##### Supplied material #####

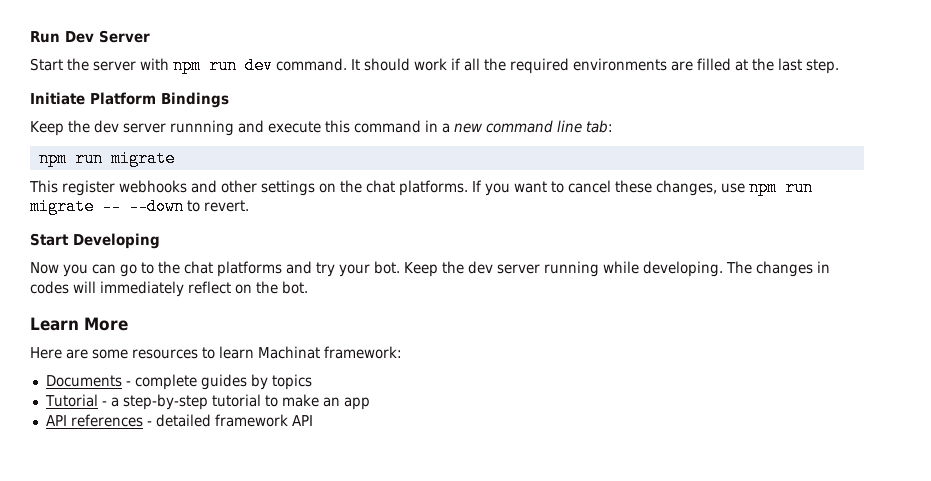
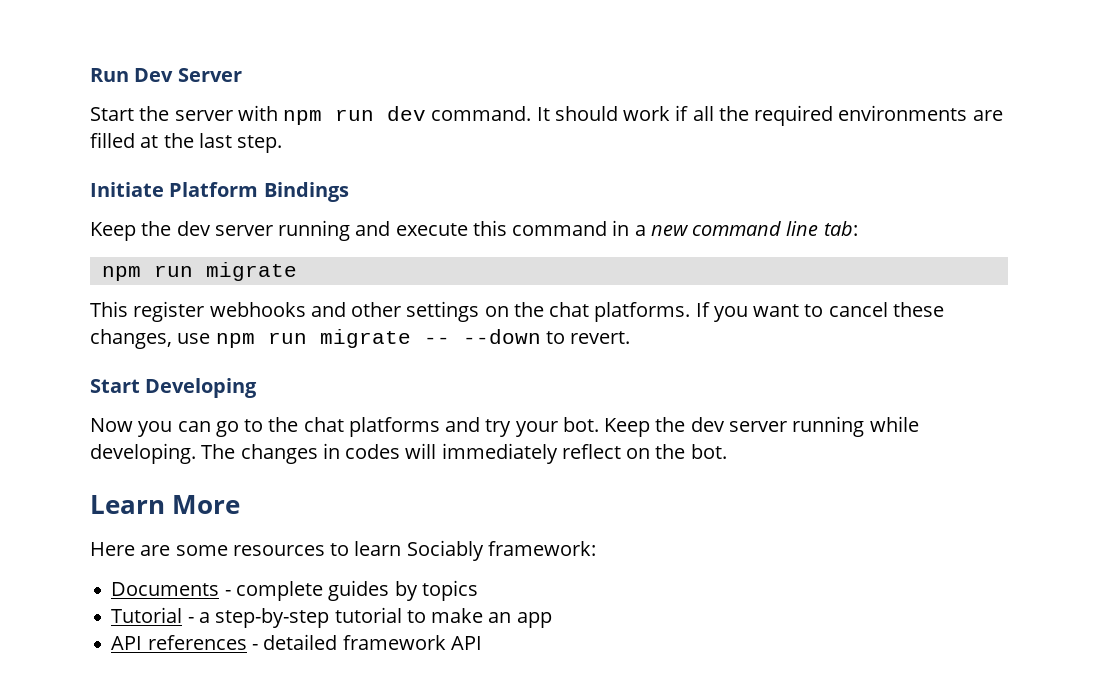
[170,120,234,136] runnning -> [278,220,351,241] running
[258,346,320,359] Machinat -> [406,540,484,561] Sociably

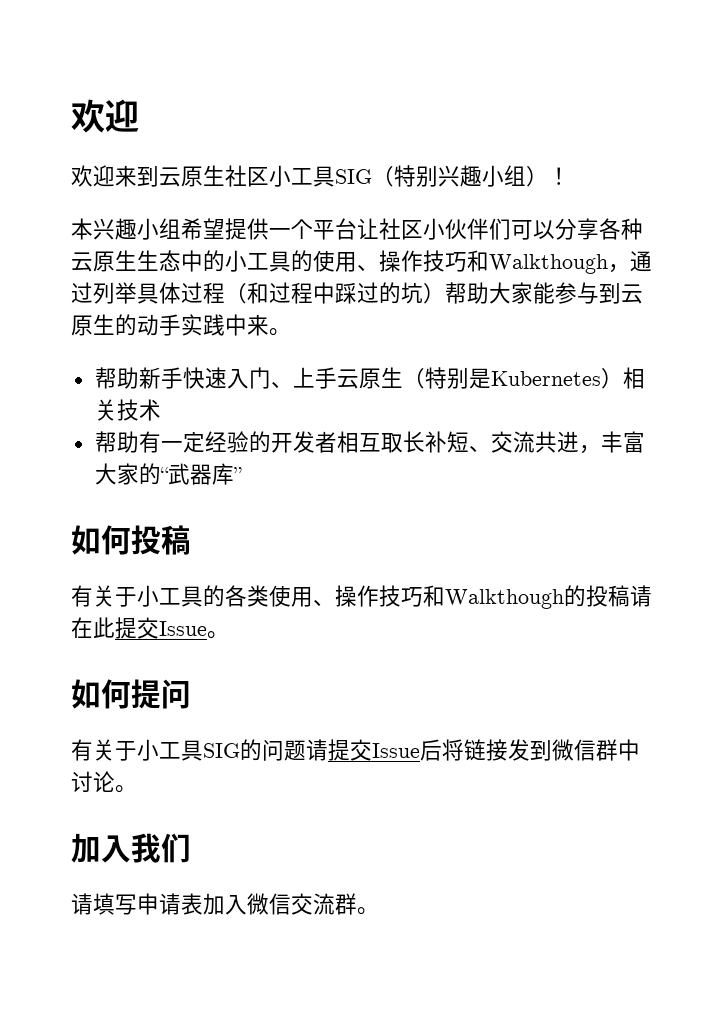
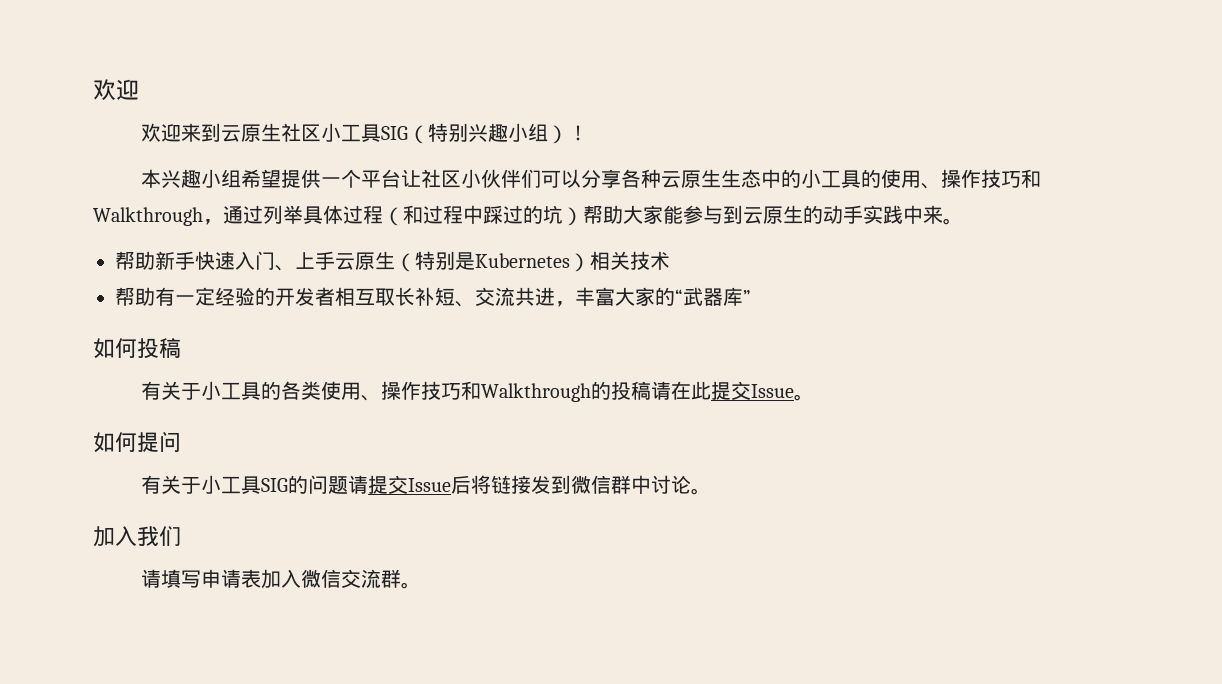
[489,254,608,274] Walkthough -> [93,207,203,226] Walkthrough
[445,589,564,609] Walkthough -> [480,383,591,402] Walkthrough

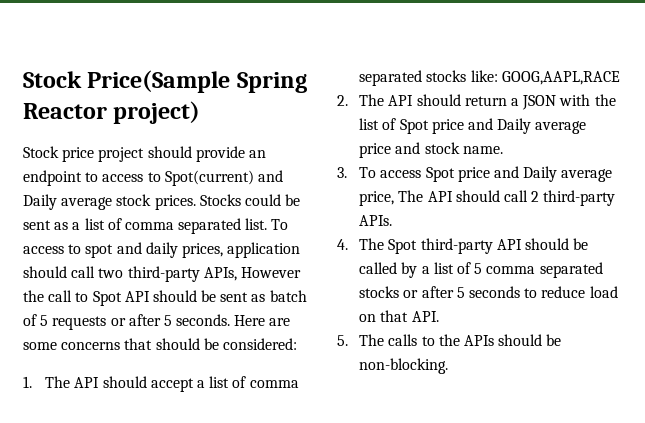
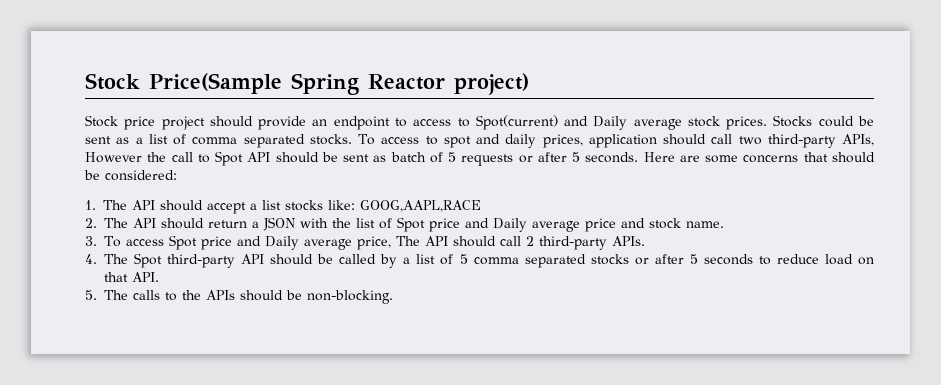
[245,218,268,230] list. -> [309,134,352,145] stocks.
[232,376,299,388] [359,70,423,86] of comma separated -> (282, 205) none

#####

#### [What to do]
All of the records above are to be copied exactly, minus the pictures.

#### [Result]
[170,120,234,136] runnning -> [278,220,351,241] running
[258,346,320,359] Machinat -> [406,540,484,561] Sociably

[489,254,608,274] Walkthough -> [93,207,203,226] Walkthrough
[445,589,564,609] Walkthough -> [480,383,591,402] Walkthrough

[245,218,268,230] list. -> [309,134,352,145] stocks.
[232,376,299,388] [359,70,423,86] of comma separated -> (282, 205) none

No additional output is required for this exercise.